In an inspired performance, Norman lawyer Marie Henein did incalculable damage to the Trudeau brand
Henein put on a piece of political theatre that was as understated as it was devastating. She flayed the prime minister without ever mentioning his name
Richard Warnica Updated: May 8, 2019
You see the phrase ‘political performance’ a lot in this business. But the truth is, most politicians, even good ones, can’t perform worth a damn. They’re hams, most of them, by necessity. In politics, nuance doesn’t sell.
That’s what made what Marie Henein did Wednesday so remarkable. For more than 30 minutes, she performed in the truest sense. She put on a piece of political theatre - complete with shrugs, half smiles and quiet asides - that was as understated as it was devastating.
In front of the assembled Ottawa press corps, Henein flayed the prime minister without ever mentioning his name. She never said the words “SNC-Lavalin,” either even as she linked her client’s case, indelibly, to that festering scandal.
The SNC-Lavalin affair has come to define the later part of Trudeau’s tenure in office. And on Wednesday, Henein kept the focus on Trudeau, and his brand, from the moment she sat down.
“Before we get started,” she began, “I’d just like to introduce the” - at this point she paused for half a beat and allowed herself the slightest smile - “all female team that represented Vice-Admiral Norman.” She delivered her next line in a stone-faced deadpan. “Fortunately Vice-Admiral Norman didn’t fire the females he hired.”
The reference to Jody Wilson-Raybould and Jane Philpott could not have been clearer if it was stencilled in red paint on a white wall in letters a hundred metres tall.
But Henein was far from finished. Again and again, she hammered in references to the SNC-Lavalin affair without ever making them direct. “The decision to stay this prosecution,” she said, “was discretion exercised by prosecutors and the (Director of Public Prosecutions), unimpacted by any political considerations, as it should be.”

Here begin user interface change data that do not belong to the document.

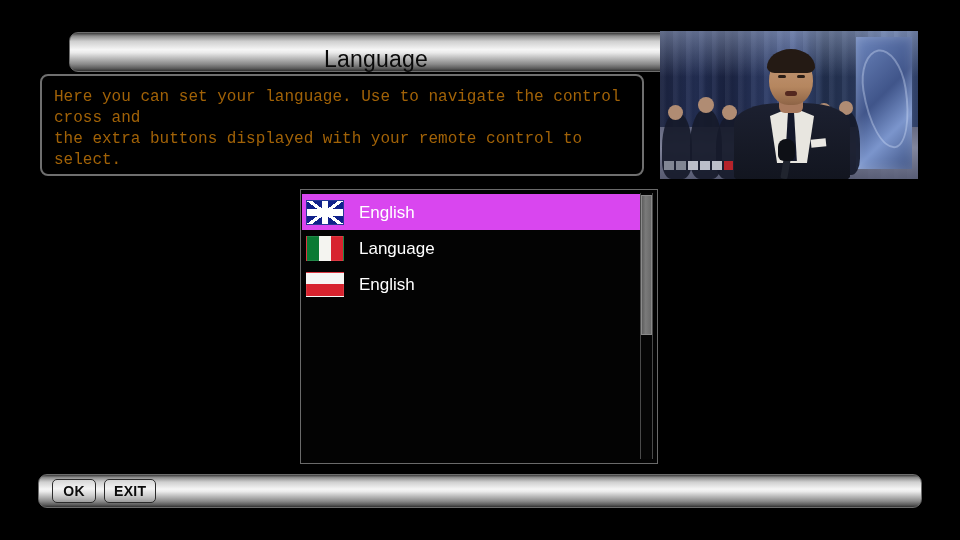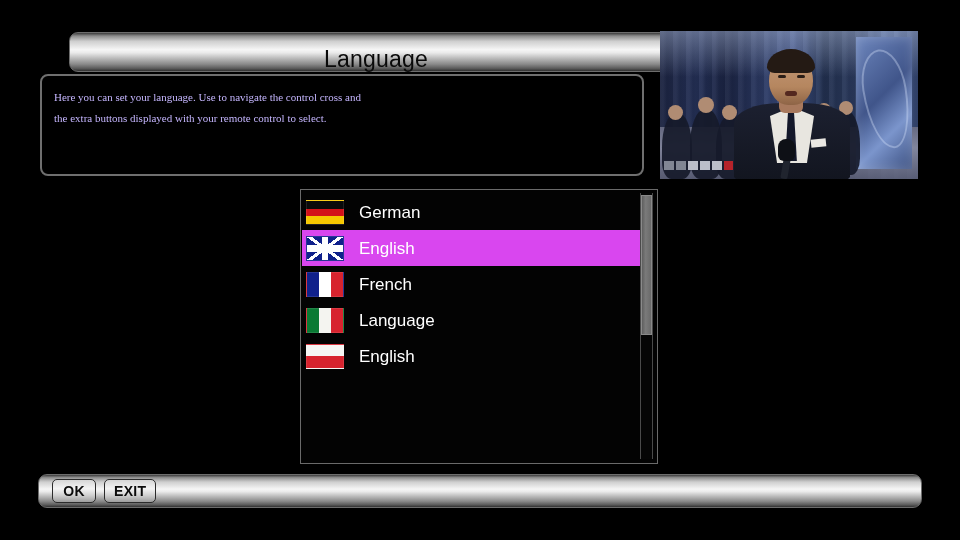--- a/index.html
+++ b/index.html
@@ -77,12 +77,12 @@
     padding: 11px 14px 0 12px;
   }
   #desc-text {
-    color: #c4b5fd;
-    font-size: 11px;
+    color: #a16207;
+    font-size: 16px;
     line-height: 21px;
     font-weight: 400;
     white-space: pre-line;
-    font-family: Liberation Serif, serif;
+    font-family: Liberation Mono, monospace;
   }
 
   

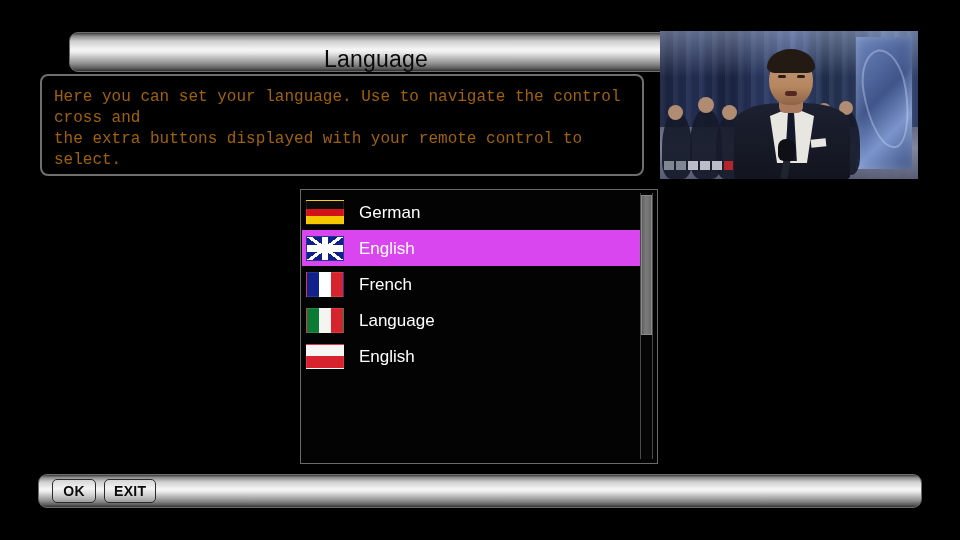--- a/index.html
+++ b/index.html
@@ -431,10 +431,6 @@
 
   <div id="list-panel">
     <div id="list-rows">
-        <div class="lang-row">
-          <span class="flag f-de"></span>
-          <span class="lang-label">German</span>
-        </div>
         <div class="lang-row selected">
           <span class="flag f-gb"></span>
           <span class="lang-label">English</span>

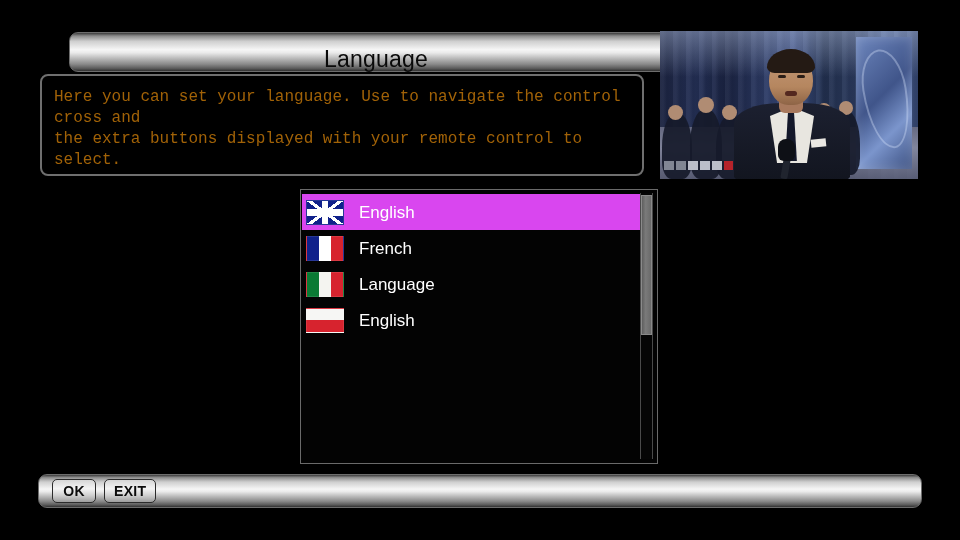--- a/index.html
+++ b/index.html
@@ -436,10 +436,6 @@
           <span class="lang-label">English</span>
         </div>
         <div class="lang-row">
-          <span class="flag f-fr"></span>
-          <span class="lang-label">French</span>
-        </div>
-        <div class="lang-row">
           <span class="flag f-it"></span>
           <span class="lang-label">Language</span>
         </div>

She delivered that last line with a staccato flair, underlining each word as a separate sentence. She slipped in the next one, the most devastating one, as a casual aside. “That is in fact how things are supposed to work,” she said. “Politics are supposed to stay out of the prosecutorial process.”
Henein took pains to praise the prosecutors in the Norman case for their integrity and professionalism. She was not as kind about the Prime Minister’s Office and the Privy Council Office, which she blamed collectively for withholding a host of documents, over months and even years, that she felt were crucial to her client’s defence.
“You should be very concerned when anyone tries to erode the resilience of the justice system or demonstrates a failure to understand why it is so fundamental to the democratic values we hold so dear,” she said.
But she followed that, too, up with a thinly veiled barb about the SNC affair, which centred on alleged political interference into the DPP’s decision on whether or not to offer the SNC Lavalin a deferred prosecution agreement.
“If it tells you anything, it should tell you that when she (the DPP) thinks she should prosecute, she goes ahead” - at that Henein paused almost imperceptibly and smiled just for an instant - “and when she thinks she shouldn’t, she declines to do so. That’s the way it should be.”
The defence allegations once again put the prime minister on the defensive.
Henein was later asked if Norman was owed an apology. He has been through a great deal, she replied. “There is a ship, a supply ship, that is in operation, on time and under budget, thanks, in part, to Vice-Admiral Norman.” Here her voice dipped and got a little gravely. “I think it’s time” - she waited half a beat - “to say sorry to him.”